Created by Łucja Zaborowska, MD, PhD candidate
Reviewed by Steven Wooding
Based on research by
Kiserud T, Piaggio G, Carroli G, Widmer M, Carvalho J, Neerup Jensen L, et al. The World Health Organization Fetal Growth Charts: A Multinational Longitudinal Study of Ultrasound Biometric Measurements and Estimated Fetal Weight. PLoS Medicine (January 2017)See 2 more sources
Blue NR, Savabi M, Beddow ME, Katukuri VR, Fritts CM, Izquierdo LA, Chao CR. The Hadlock Method Is Superior to Newer Methods for the Prediction of the Birth Weight Percentile. Journal of Ultrasound in Medicine (March 2019)Hadlock FP, Harrist RB, Martinez-Poyer J. In utero analysis of fetal growth: a sonographic weight standard. Radiology (October 1991)
Last updated: May 09, 2022

Our fetal weight percentile calculator computes your child's growth and compares it to the general population. Our BPD, HC, AC, and FL calculator uses all the necessary ultrasound fetal measurements to compute your child's weight at a given week of the pregnancy.

We use the Hadlock equation and WHO multinational growth charts. 👶👶🏾👶🏽👶🏻

Want to know more? Follow the article below to discover fetal weight percentile chart by week, and details of our baby weight predictor calculator. We'll also cover the baby percentiles during pregnancy as well as the SGA and LGA definitions.

What percentile is my baby, and what does it mean?

We use percentiles to measure values that are extremely variable in the population - especially in children. For example, we can't give a precise value of height that a healthy 2-year old boy should achieve - it all depends on his individual and genetic characteristics. 🔬

However, doctors love all the hard data and numbers that help them make critical clinical decisions. They needed a tool that allows quick and precise evaluation of their patients.

So how did we tackle this problem? 🤔

Percentiles are a great solution! Instead of giving us a precise number, they inform us about the range in which your baby's height or weight should fall.

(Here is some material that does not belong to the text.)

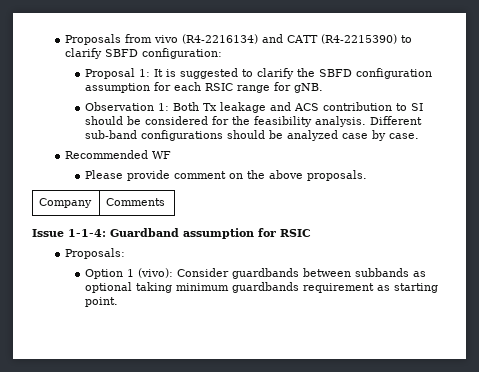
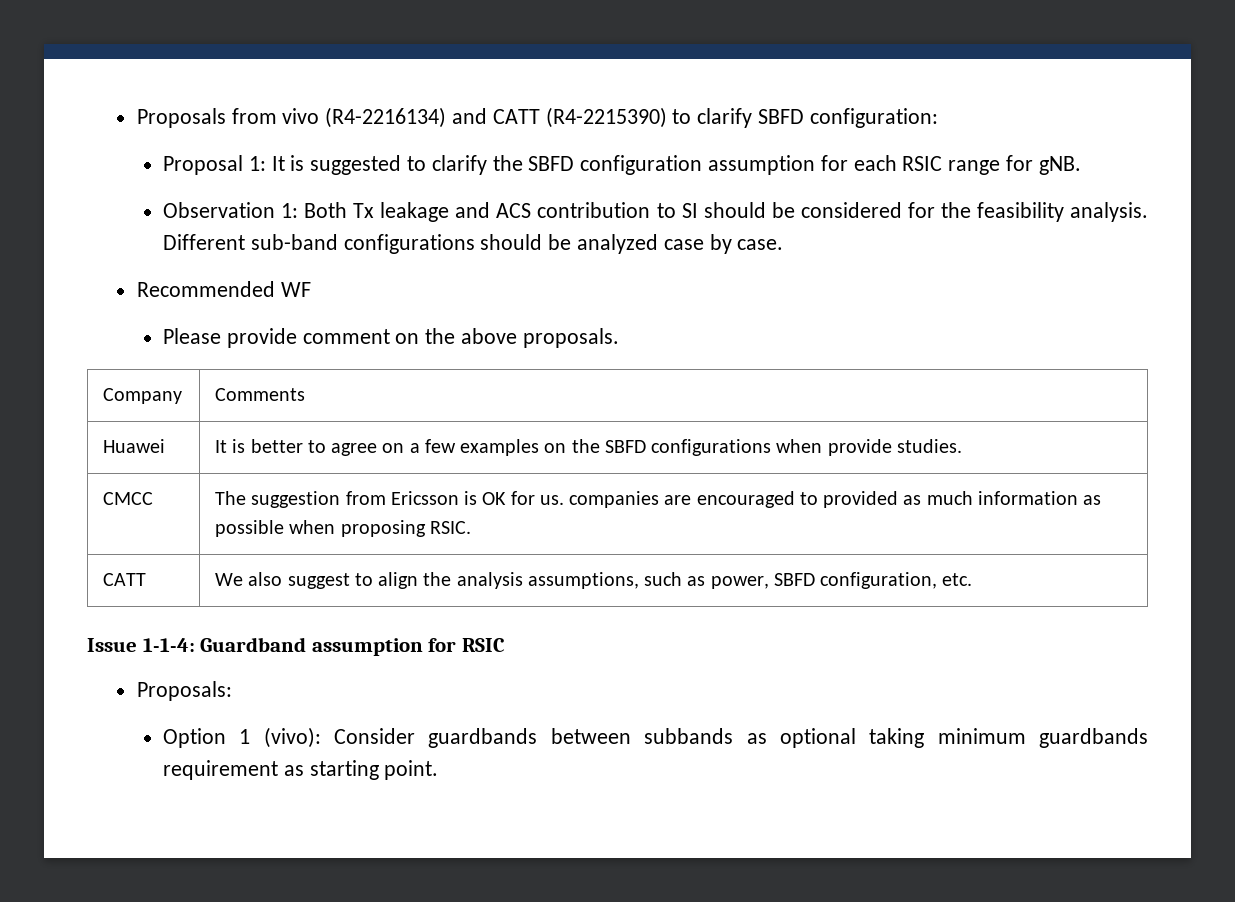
+ Huawei | It is better to agree on a few examples on the SBFD configurations when provide studies.
+ CMCC | The suggestion from Ericsson is OK for us. companies are encouraged to provided as much information as possible when proposing RSIC.
+ CATT | We also suggest to align the analysis assumptions, such as power, SBFD configuration, etc.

Thanks to percentiles, we can tell how your child's health looks when compared to the general population and detect any significant abnormalities.

When we talk about fetal weight abnormalities, two most important definitions come to mind:

  1. Small for the gestational age (age of the pregnancy, counted from the conception)
  2. Large for the gestational age

💡 SGA - Small for Gestational Age babies are all babies that fall below the 10th percentile of the population, when it comes to their EFW percentile. It means that over 90% of the population grew larger than they did.

💡 LGA - Large for Gestational Age babies exceed the 90th percentile of their Estimated Fetal Weight. It means that only 10% of population is larger than them.

These two explanations are based on an Estimated Fetal Weight (EFW) calculations that use the ultrasound technique to evaluate a baby's weight inside its mother's uterus.

To estimate the fetal weight, we use the following measurements:

  • Abdominal circumference - circumference of the baby's belly, measured at the liver's height. (Advanced: an umbilical portion of the left portal vein should be in the center of the abdomen.)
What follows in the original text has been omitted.